- Trinity Episcopal Church
- U.S. National Register of Historic Places
- Location: 523 W. Onondaga St., Syracuse, New York
- Coordinates: 43°02′20″N 76°09′38″W﻿ / ﻿43.03889°N 76.16056°W
- Area: 1.24 acres (0.50 ha)
- Built: 1914-1915, 1926
- Architect: Brazer & Robb; Bonta, Edwin
- Architectural style: Gothic Revival
- MPS: Historic Churches of the Episcopal Diocese of Central New York MPS
- NRHP reference No.: 13000628
- Added to NRHP: August 27, 2013

= Trinity Episcopal Church (Syracuse, New York) =

Historic church in New York, United States

Trinity Episcopal Church, now known as the Faith by Love Church, is a historic Episcopal church located in the Southwest / Near Westside neighborhood of Syracuse, Onondaga County, New York.
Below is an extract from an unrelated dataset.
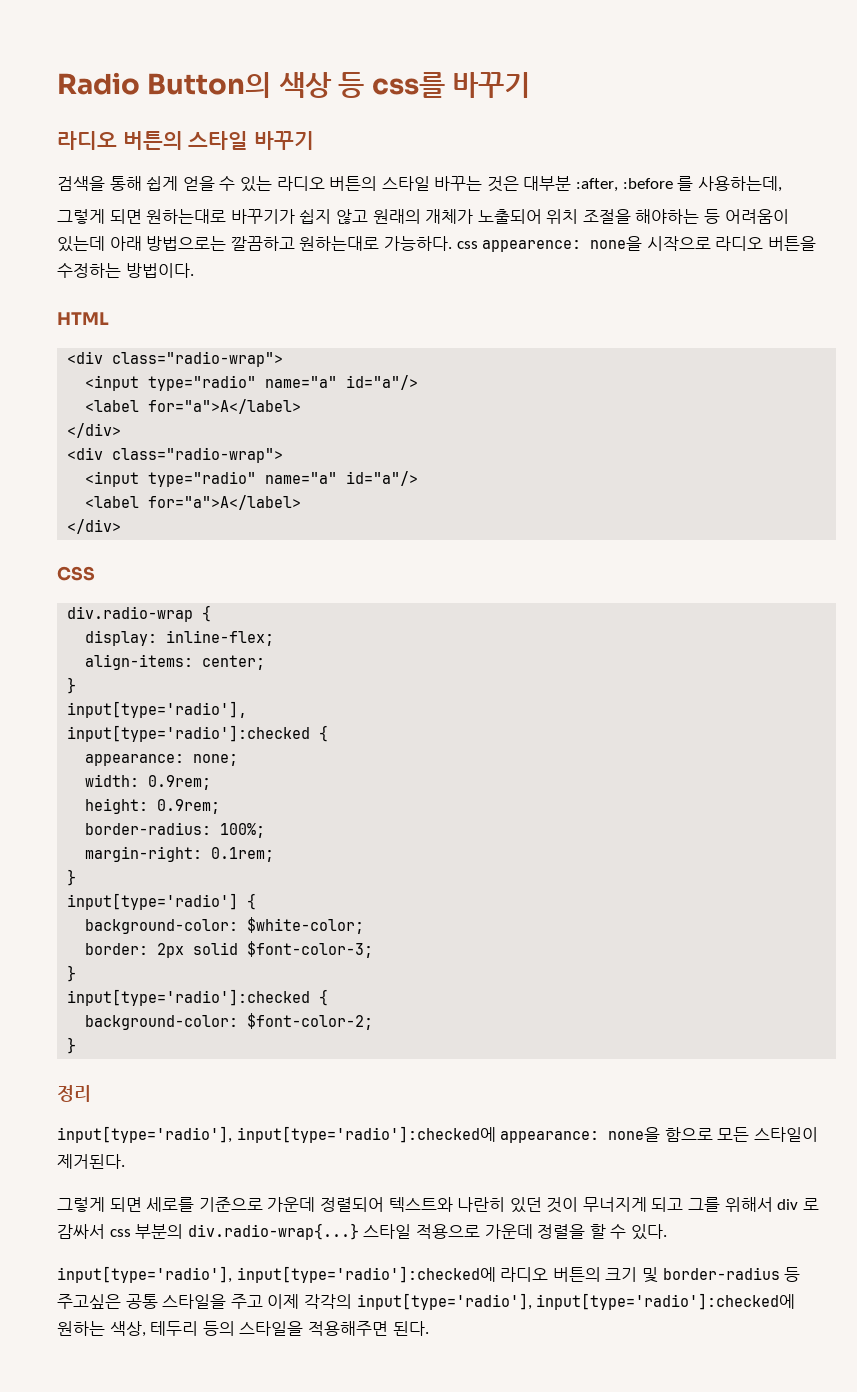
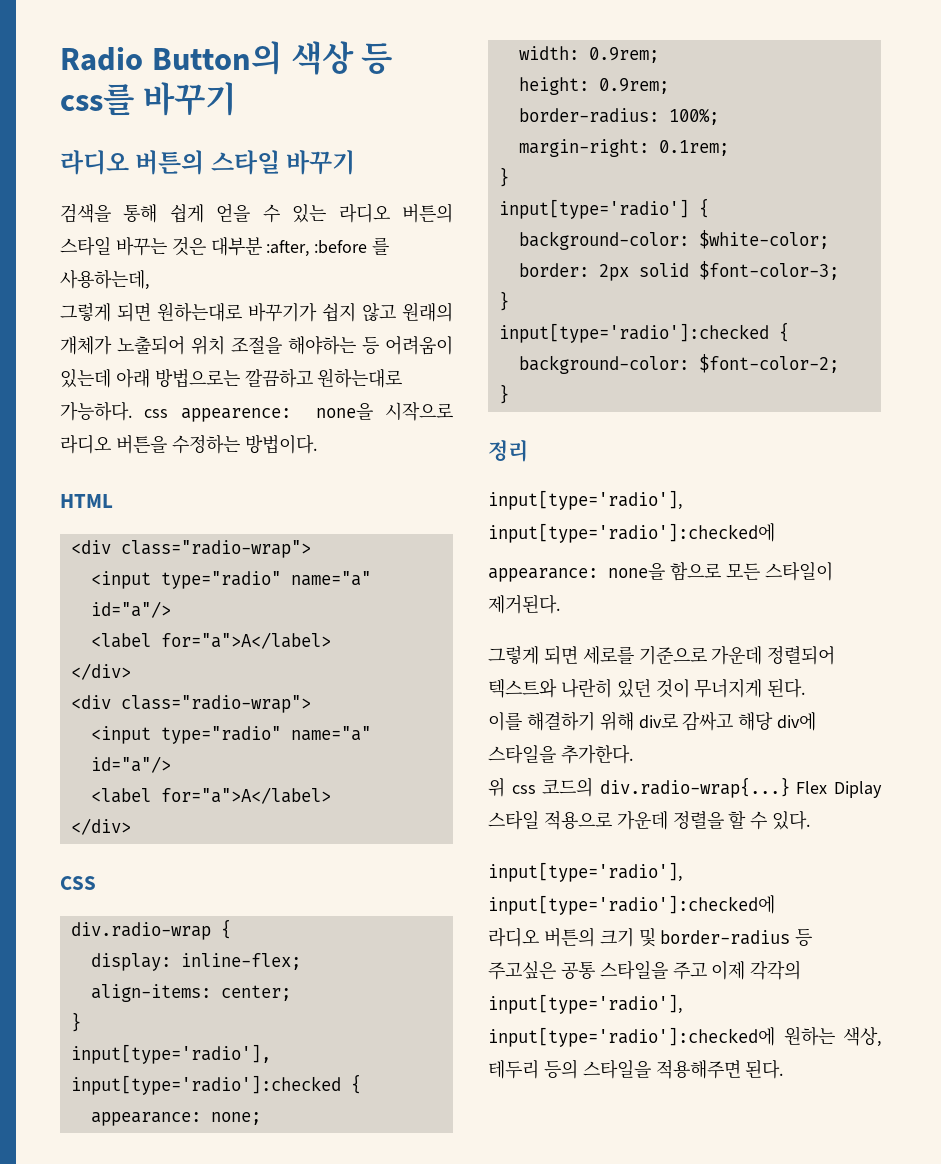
(496, 1134) none -> (775, 533) //
[651,1197,819,1212] [57,1223,359,1240] 되고 그를 위해서 div 로 감싸서 css 부분의 div.radio-wrap{...} -> [767,678,806,698] [488,712,817,731] [488,744,633,764] [488,777,882,798] 된다. // 이를 해결하기 위해 div로 감싸고 해당 div에 스타일을 추가한다. // 위 css 코드의 div.radio-wrap{...} Flex Diplay
(496, 1274) none -> (775, 905) //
The church was built in 1914–1915, and is a one-story, Collegiate Gothic style stone building. It has a steeply pitched front gable slate roof and a massive square tower with corner buttresses. Also on the property is the contributing Parish House. It is a two-story, Second Empire style frame dwelling with a mansard roof. The Jaynes Memorial Hall was added to the rear of the Parish House in 1926. The congregation was established in 1855, and remained at the location until 1994.

It was listed on the National Register of Historic Places in 2013.

The Trinity Church, Leyfield Parish House and William J. Gillett House were listed as sold in December 2017, for $185,000.